Suppose you were asked to explain in english the data, without resorting to correlation or variances? Well, you would say that exactly 50% of the data points in column A are perfectly explained by those in column B, while the other 50% of the data points are completely random. Now, how do you think you would represent that as a number? Well, something like: myNumericTranslationOfWhatISee = .50. Or, more simply, r=.50.
If you run a regression using the Data Analysis package, what will be the result? r=.50 and r-squared=.25.
Now, we just figured out what r is. What does r-squared represent? r-squared, or the coefficient of determination:
The squared correlation coefficient (r2) is the proportion of variance in Y that can be accounted for by knowing X. Conversely, it is the proportion of variance in X that can be accounted for by knowing Y. The squared correlation coefficient is also known as the coefficient of determination. It is one of the best means for evaluating the strength of a relationship. For example, we know that the correlation between height and weight is approximately r=.70 If we square this number to find the coefficient of determination - r-squared=.49 Thus, 49 percent of one’s weight is directly accounted for one’s height and vice versa.
Variance is the square of standard deviation. Standard deviation is something that we can understand. Variance is the square of that. r-squared is based on the variance of the data points. Using variance sounds like bullsh!t to me.
Specifically, how is 49% of the weight directly accounted for? It’s not. 49% of the variance is accounted for. However, who cares about the variance?
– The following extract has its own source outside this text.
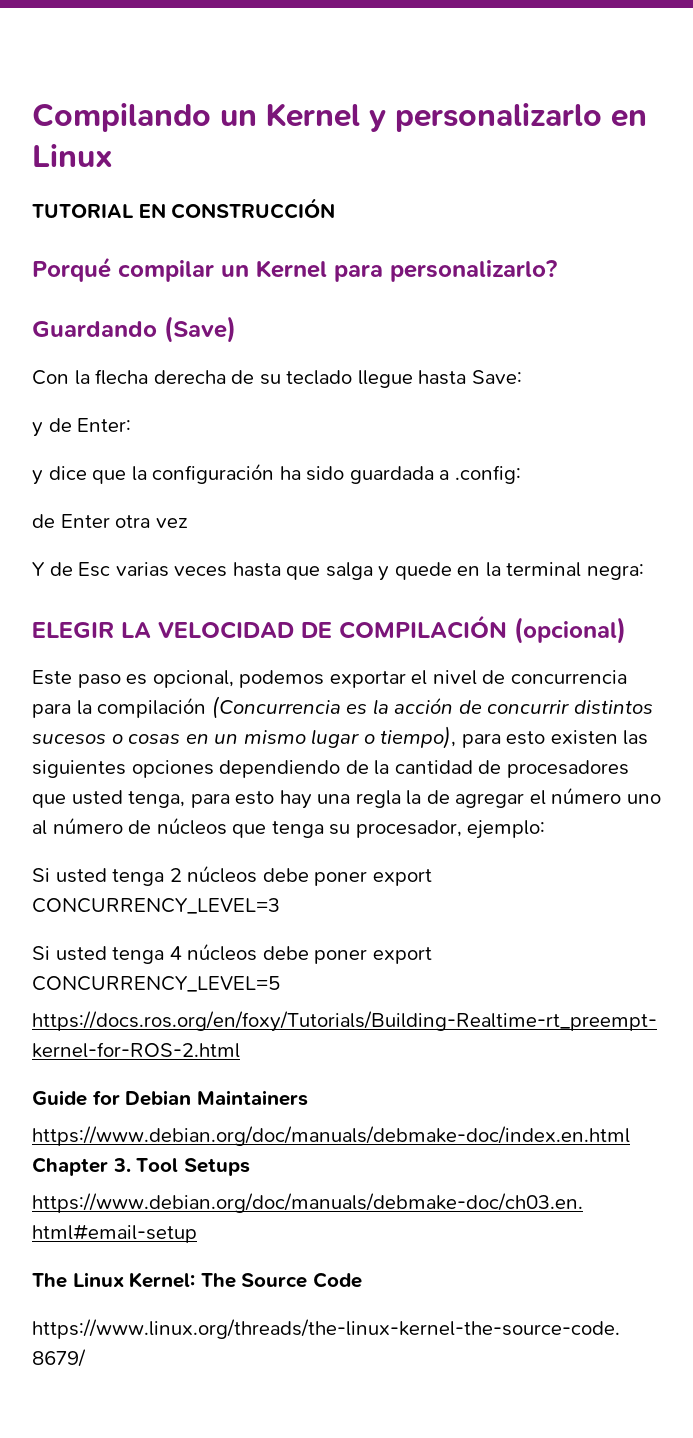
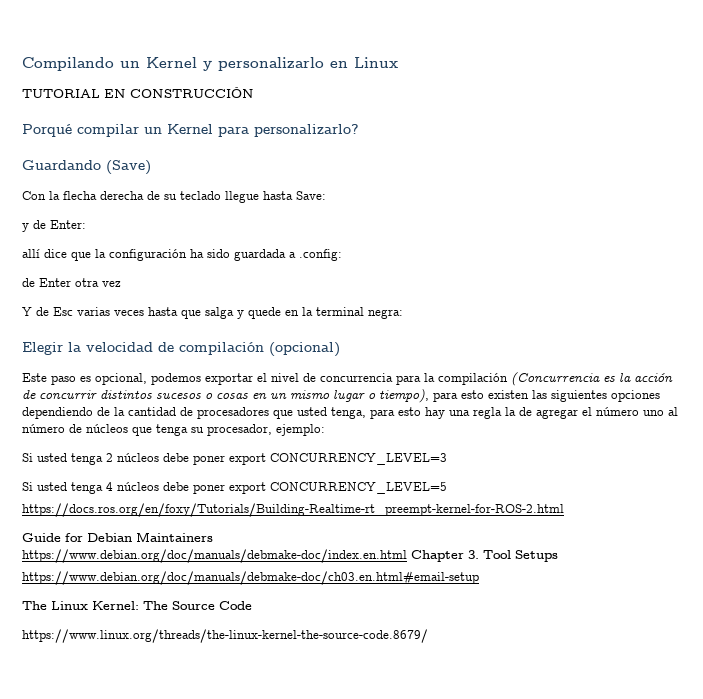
- y dice que la configuración ha sido guardada a .config:
+ allí dice que la configuración ha sido guardada a .config:
- ELEGIR LA VELOCIDAD DE COMPILACIÓN (opcional)
+ Elegir la velocidad de compilación (opcional)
In my simple example, what numerical value explains the data, 0.50 or 0.25? I don’t see any need to have to be shown r-squared.
***
I have similar misgivings when taking the log of salary, and then trying to best-fit against the log, and then people talking about as if the correlation is against salary itself. Well, it’s not. It’s against the log of salary and we don’t care about that! Why do researchers use the log of salary? Because they don’t want to best-fit against a wildly curved (exponential) line (which is what they should do) and instead want to best-fit against a more controlled line, because they are afraid of how much the extreme (unlogged) data point would affect the shape of the best-fit line.
Fine. But what the researchers are doing is best-fitting to the log of the salary. They are intentionally accepting to potentially miss big on the unlogged salaries at the extreme end.
***
These two things I’ve always thought of as bullsh!t. Tell me I’m wrong.


Not sure exactly what you are getting at with the log of salary thing. Let me give an example and you can let me know if I am on the right track. Suppose variable y is exponentially related to variable x: y=a*exp(b*x). I measure y as a function of x, then do a non-linear least-squares fit to find the best values of a and b. I do a weighted fit. Suppose for the sake of argument that all the points are equally weighted (i.e., sig_y=C, a constant). Then I don’t even need to do a weighted fit.
Suppose now that I fit ln(y) to the function A+b*x
(where A=ln(a)). I claim I will get exactly the same answer as before provided I appropriately adjust the weighting factors. In particular,
sig_ln(y)=C/y. More generally, sig_ln(y)=sig_y/y.